Achieving Deep Red Emission in Mn4+-Activated K2MgGeO4 Phosphor with a Tetrahedral Network for Light-Emitting Diodes

Designing a thermally robust Mn4+-based red-emitting phosphor is essential for warm phosphor-converted light-emitting diodes (pc-LEDs) with improved CRI and indoor plant cultivation applications. However, the major constraint is selecting a host with octahedral crystallographic sites and poor thermal stability. Herein, we report the stabilization of Mn4+ ions in tetrahedral coordination in a K2MgGeO4 matrix. The combined experimental and theoretical results confirmed the location of Mn4+ in tetrahedral coordination, preferably occupied at GeO4 lattice sites of K2MgGeO4. The Mn4+-doped K2MgGeO4 phosphors emit deep red emission (662 nm), and the temperature-dependent photoluminescence study revealed good thermal stability of K2MgGeO4:Mn4+ phosphor, retaining 70% of the initial emission intensity at 423 K. The defect formation energies calculated for various defects using density functional theory, thermoluminescence measurement, and positron annihilation lifetime spectroscopy confirmed the presence of cation vacancies (VK, VMg) and VO with wide-ranging trap depths (∼0.8 to 1 eV).
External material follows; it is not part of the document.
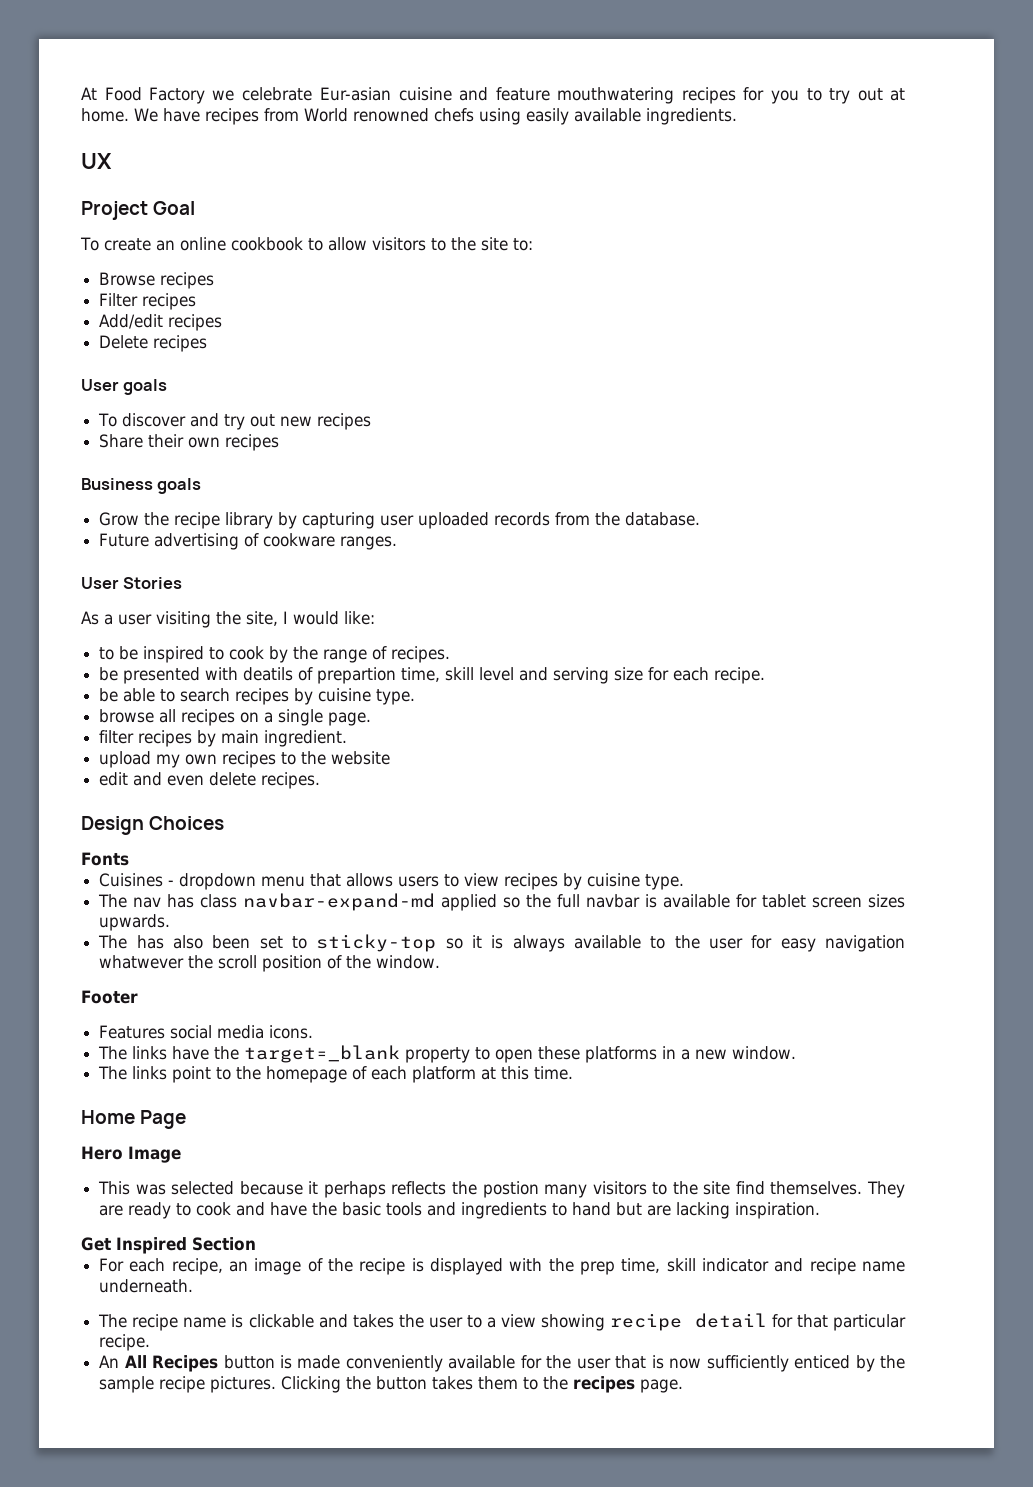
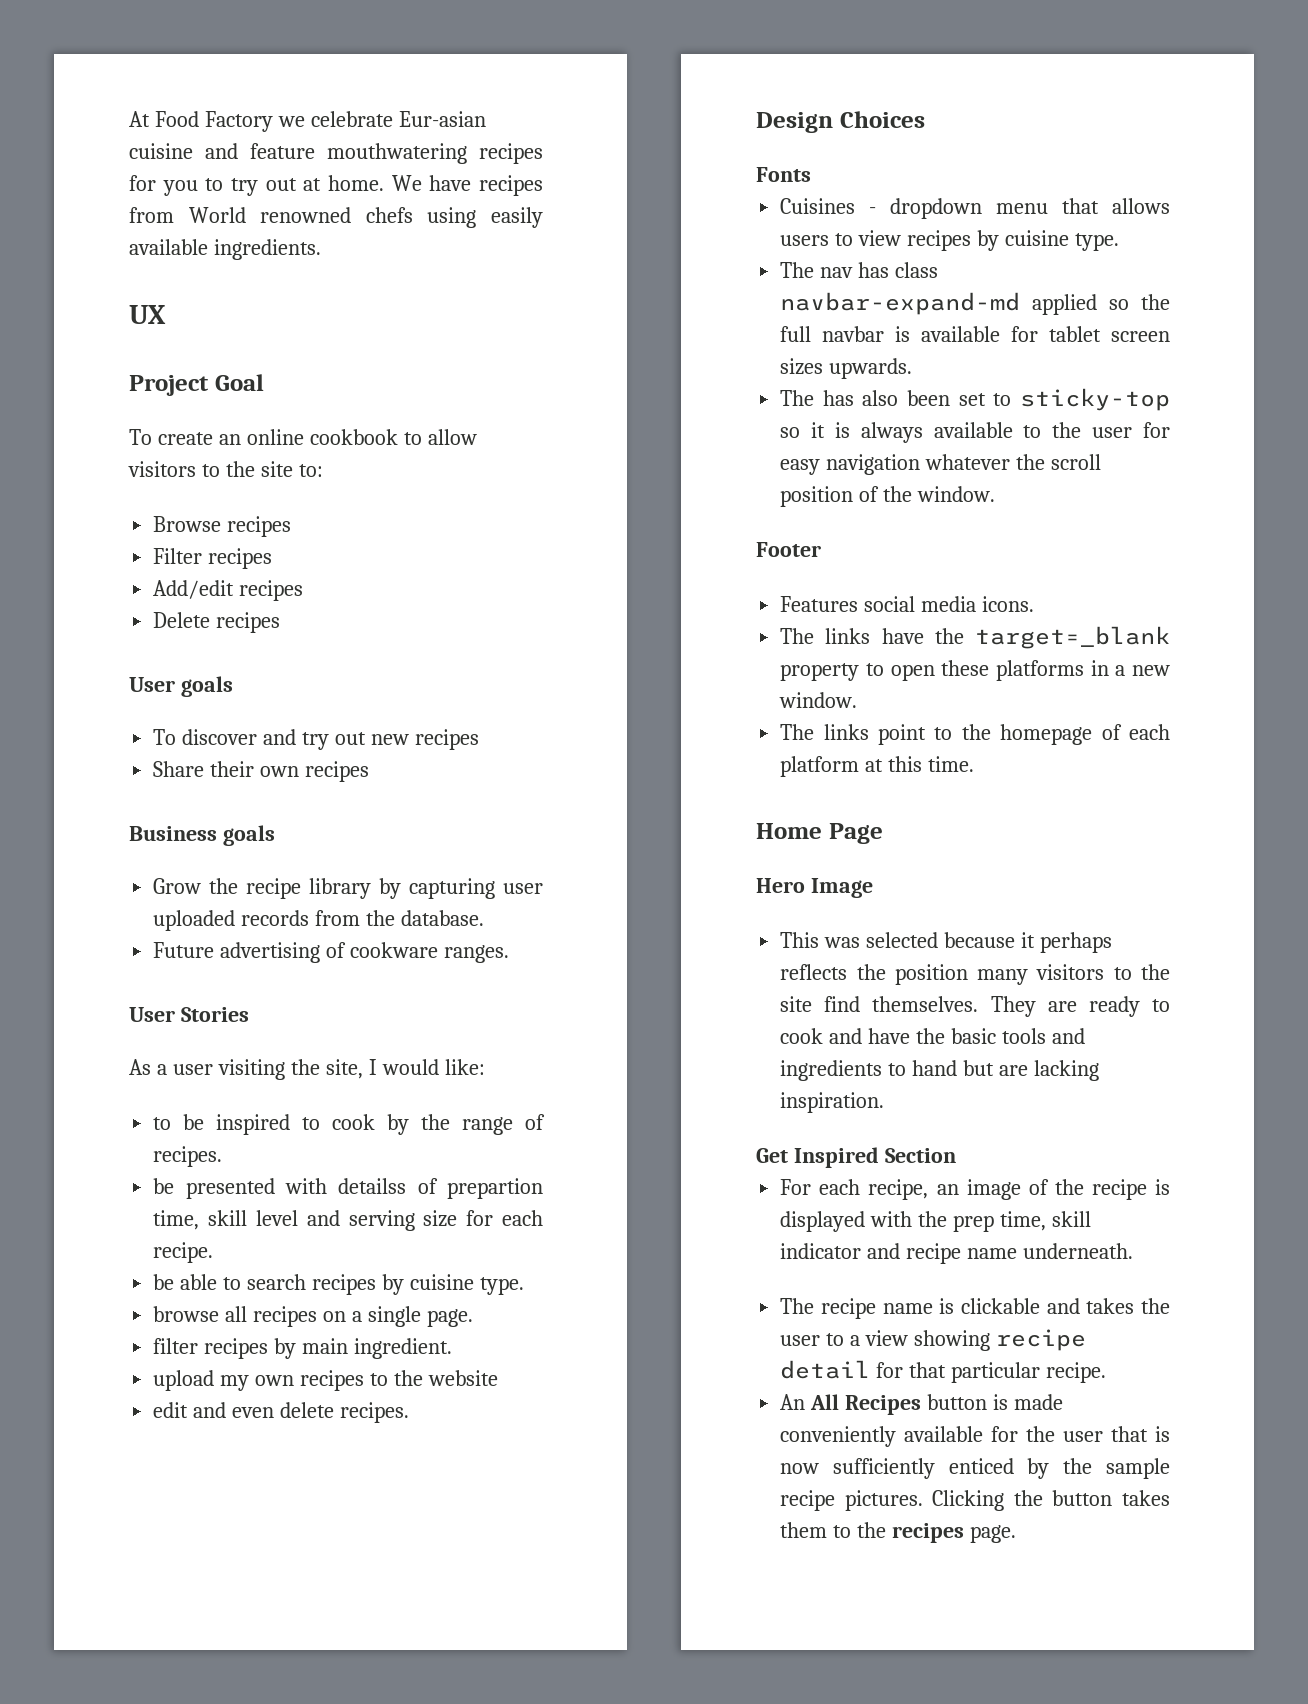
[243,667,294,681] deatils -> [338,1178,407,1194] detailss
[99,955,185,969] whatwever -> [925,454,1011,470] whatever
[482,1181,539,1198] postion -> [894,964,968,985] position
The thermal quenching mechanism and defect-assisted thermal stability of Mn4+ emission are discussed in detail. Finally, a red pc-LED device was fabricated using a K2MgGeO4:Mn4+ phosphor and a UV-LED chip to demonstrate its potential for indoor plant growth. This work explored the stabilization of Mn4+ in the tetrahedral crystal field, which will open new directions for matrix selection of multifunctional red-emitting phosphors.